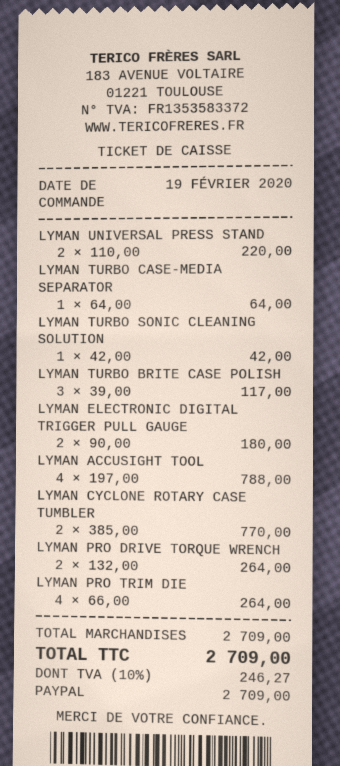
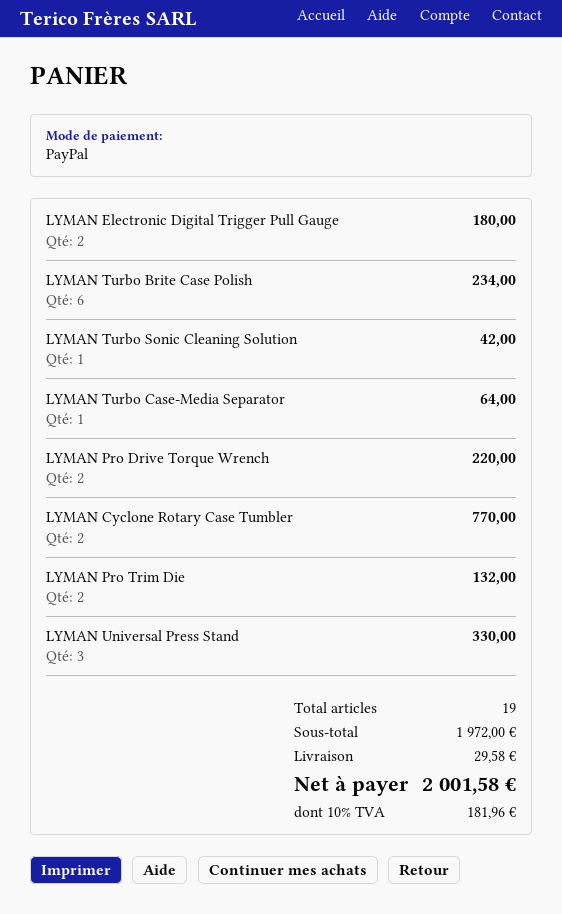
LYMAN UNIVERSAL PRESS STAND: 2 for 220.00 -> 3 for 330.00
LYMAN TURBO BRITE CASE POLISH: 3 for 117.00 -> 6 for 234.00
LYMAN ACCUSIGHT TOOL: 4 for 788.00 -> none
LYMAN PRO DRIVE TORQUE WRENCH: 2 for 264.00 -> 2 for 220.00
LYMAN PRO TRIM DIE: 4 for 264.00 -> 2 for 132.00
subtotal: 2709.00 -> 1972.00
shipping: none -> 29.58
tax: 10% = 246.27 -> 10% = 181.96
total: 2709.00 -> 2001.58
---
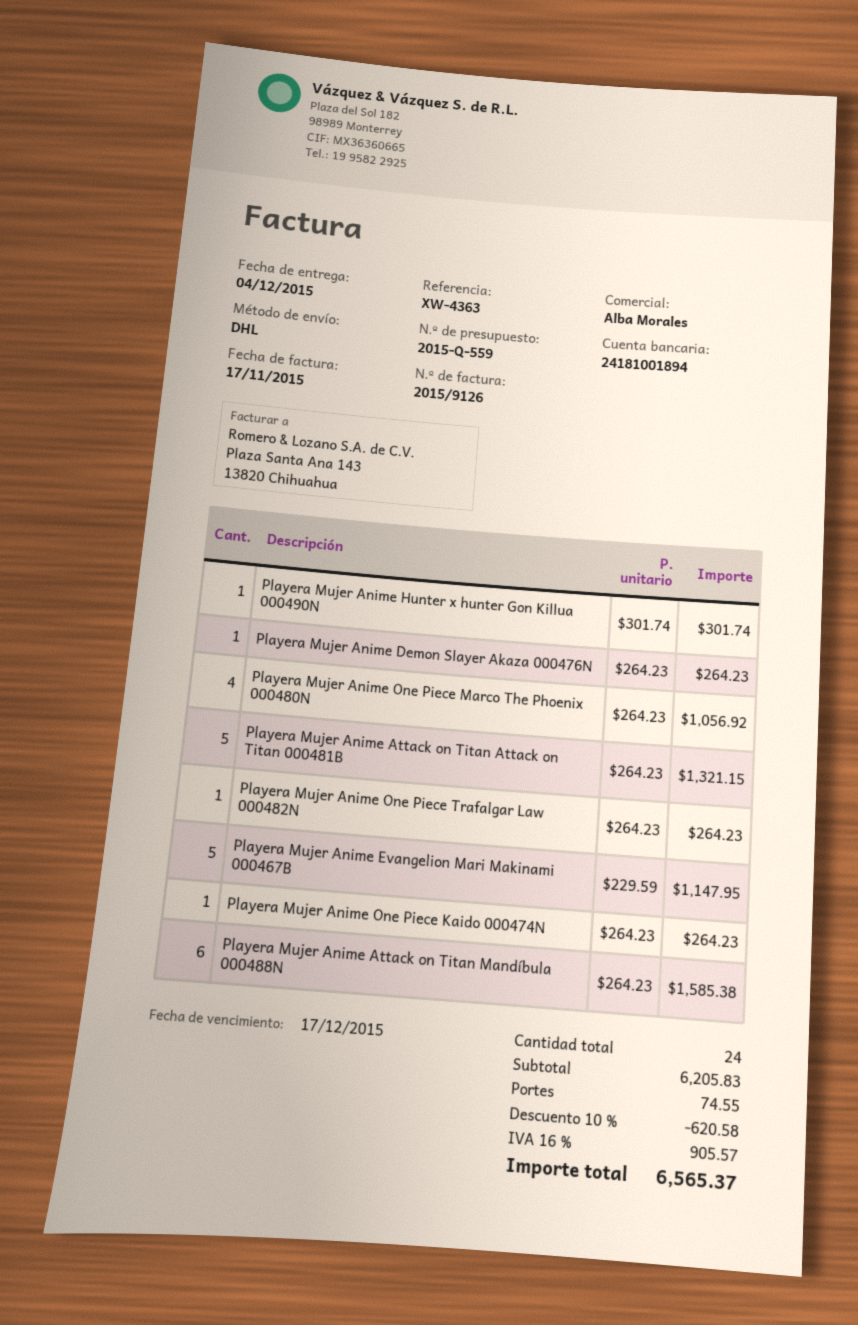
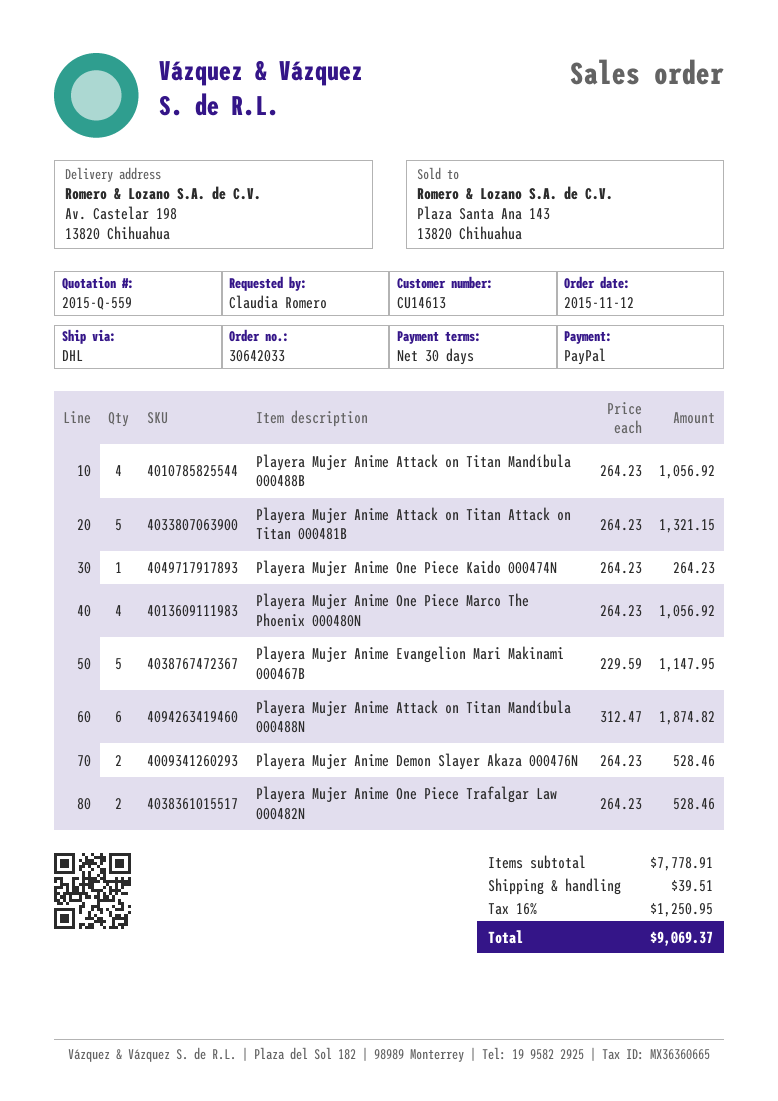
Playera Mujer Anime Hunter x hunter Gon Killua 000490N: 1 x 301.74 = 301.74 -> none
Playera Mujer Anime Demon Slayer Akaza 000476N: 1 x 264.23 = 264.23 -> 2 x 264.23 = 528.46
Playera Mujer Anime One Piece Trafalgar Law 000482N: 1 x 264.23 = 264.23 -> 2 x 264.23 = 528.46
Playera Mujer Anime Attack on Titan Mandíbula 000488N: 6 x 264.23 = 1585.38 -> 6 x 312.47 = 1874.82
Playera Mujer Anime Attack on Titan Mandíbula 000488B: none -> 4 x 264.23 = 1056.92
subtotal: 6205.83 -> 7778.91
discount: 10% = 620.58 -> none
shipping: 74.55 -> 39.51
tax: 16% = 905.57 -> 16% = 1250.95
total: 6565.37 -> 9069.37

### Work request
The answer is the run of lines above from the line containing "Playera Mujer Anime Demon" through the line containing "total: 6565.37 -> 9069.37", copied exactly and alone.

### Completed task
Playera Mujer Anime Demon Slayer Akaza 000476N: 1 x 264.23 = 264.23 -> 2 x 264.23 = 528.46
Playera Mujer Anime One Piece Trafalgar Law 000482N: 1 x 264.23 = 264.23 -> 2 x 264.23 = 528.46
Playera Mujer Anime Attack on Titan Mandíbula 000488N: 6 x 264.23 = 1585.38 -> 6 x 312.47 = 1874.82
Playera Mujer Anime Attack on Titan Mandíbula 000488B: none -> 4 x 264.23 = 1056.92
subtotal: 6205.83 -> 7778.91
discount: 10% = 620.58 -> none
shipping: 74.55 -> 39.51
tax: 16% = 905.57 -> 16% = 1250.95
total: 6565.37 -> 9069.37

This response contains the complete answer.